Il s'agit alors de sortir du silence, de refuser l’impuissance, de nous défaire d’une esthétique aseptisée, de contrer, par la contestation et la contradiction, l’endormissement organisé des consciences. Le philosophe, Aurélien Berlan écrit que « la mégamachine n’est pas un bulldozer qui nous écrase de l’extérieur, c’est plutôt une matrice dont nous sommes toutes et tous, bon gré mal gré, partie prenante. Nous ne sommes pas hors d’elle. Nous sommes en elle et nous en sommes même les composantes de base. Il faut donc cesser de jouer notre rôle de petit rouage docile, que ce soit comme consommateurs, salariés ou citoyens » .[6] Par ses livrets, Heidi Wood nous informe de l’urgence à saboter, individuellement et collectivement, ce système où la perte de sens est prônée. D’une manière humble et directe, l’artiste nous confie autant ses inquiétudes quant aux enjeux présents, que son amour envers son époque, ses complexités et ses confusions. Les Journaux nous engagent à nous mobiliser pour fabriquer un espace où une critique de l’information-spectacle peut s’installer durablement.

 

Julie Crenn

février 2022

Notes /

[1] Les citations de l’artiste, datée du mois de février 2022, sont extraites d’échanges téléphoniques et d’emails.
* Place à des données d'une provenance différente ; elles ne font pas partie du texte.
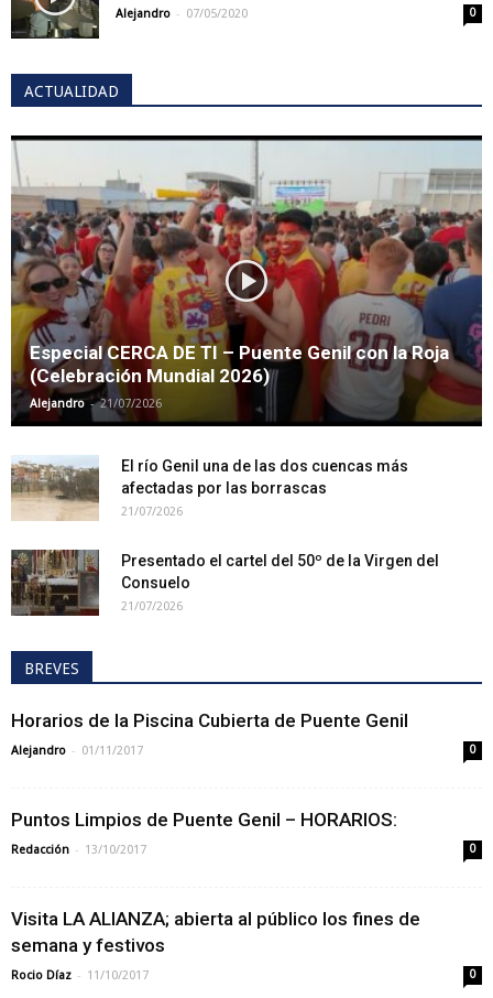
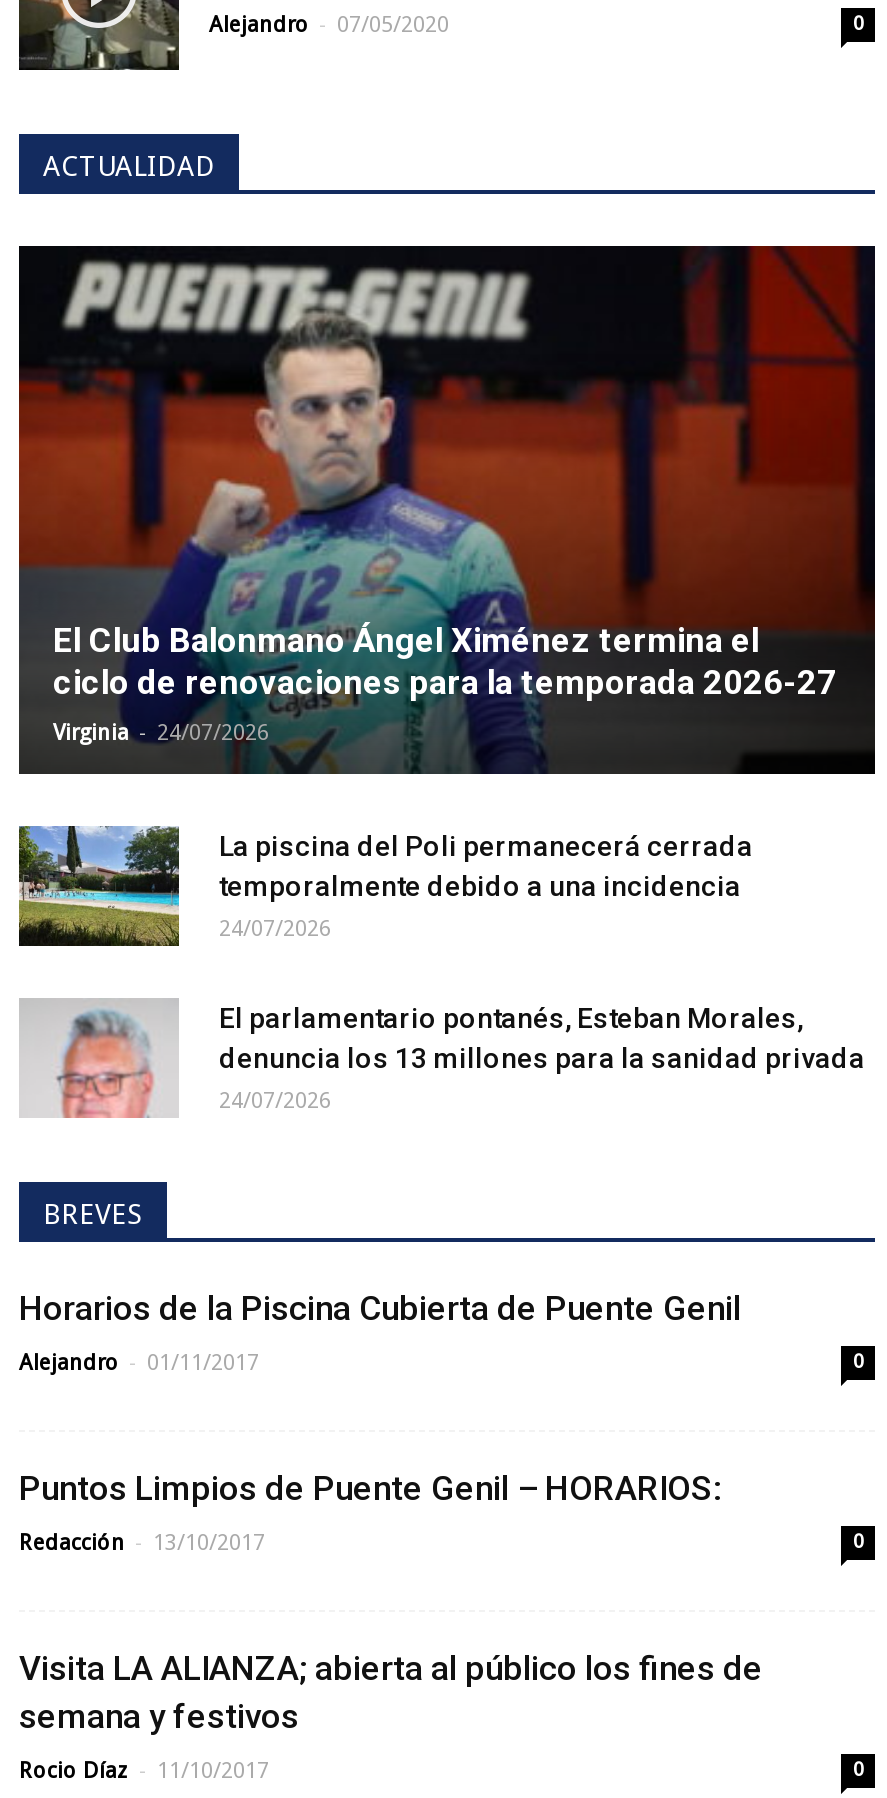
[10,134,483,426] [image] | Especial CERCA DE TI – Puente Genil con la Roja | (Celebración Mundial 2026) | Alejandro - 21/07/2026 -> [17,244,877,774] [image] | El Club Balonmano Ángel Ximénez termina el | ciclo de renovaciones para la temporada 2026-27 | Virginia - 24/07/2026
[11,455,408,521] [image] | El río Genil una de las dos cuencas más | afectadas por las borrascas | 21/07/2026 -> [17,824,753,948] [image] | La piscina del Poli permanecerá cerrada | temporalmente debido a una incidencia | 24/07/2026
[10,550,439,617] [image] | Presentado el cartel del 50º de la Virgen del | Consuelo | 21/07/2026 -> [19,1000,865,1118] [image] | El parlamentario pontanés, Esteban Morales, | denuncia los 13 millones para la sanidad privada | 24/07/2026

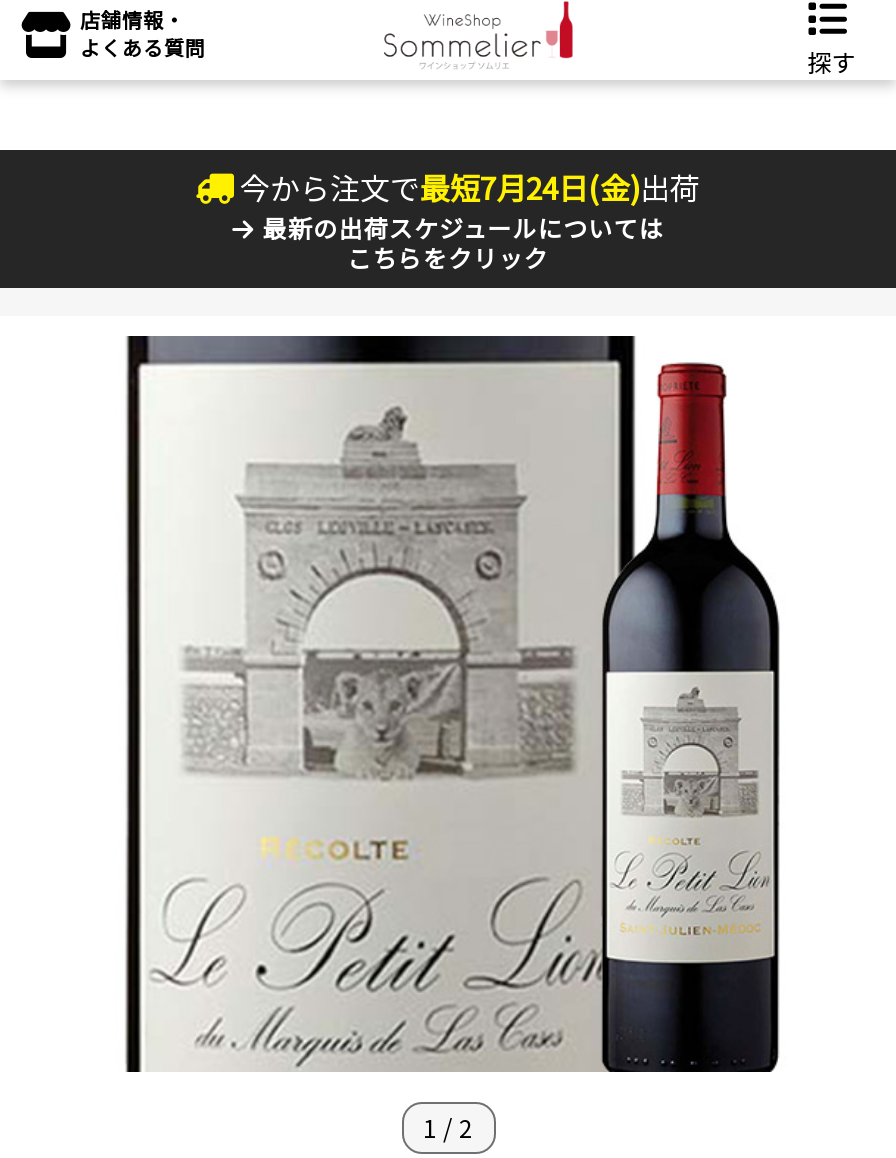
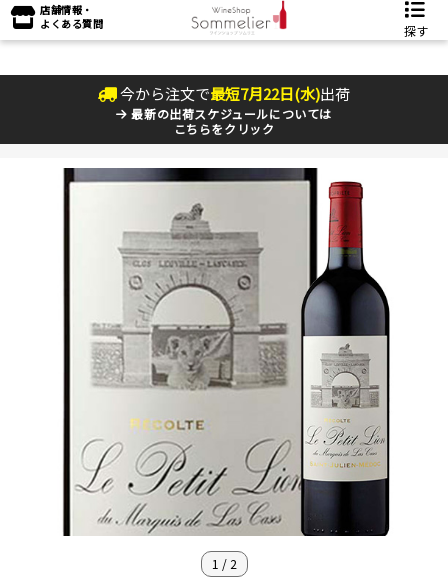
[240,166,700,208] 今から注文で最短7月24日(金)出荷 -> [120,83,350,104] 今から注文で最短7月22日(水)出荷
[2] MORIZOT, Baptiste. “Nouer culture des luttes et culture du vivant” in Socialter, janvier 2021.

[3] STIEGLER, Barbara. Du cap aux grèves - Récit d’une mobilisation 17 novembre 2018 - 17 mars 2020. Paris : Verdier, 2020.

[4] DUMONT, Bruno. Entretien. Le Monde, 25 août 2021.

[5] ROSA, Hartmut. Résonance - Une sociologie de la relation au monde. Paris : La Découverte, 2021, p.657.

[6] BERLAN, Aurélien. Entretien. Reporterre, 4 janvier 2022.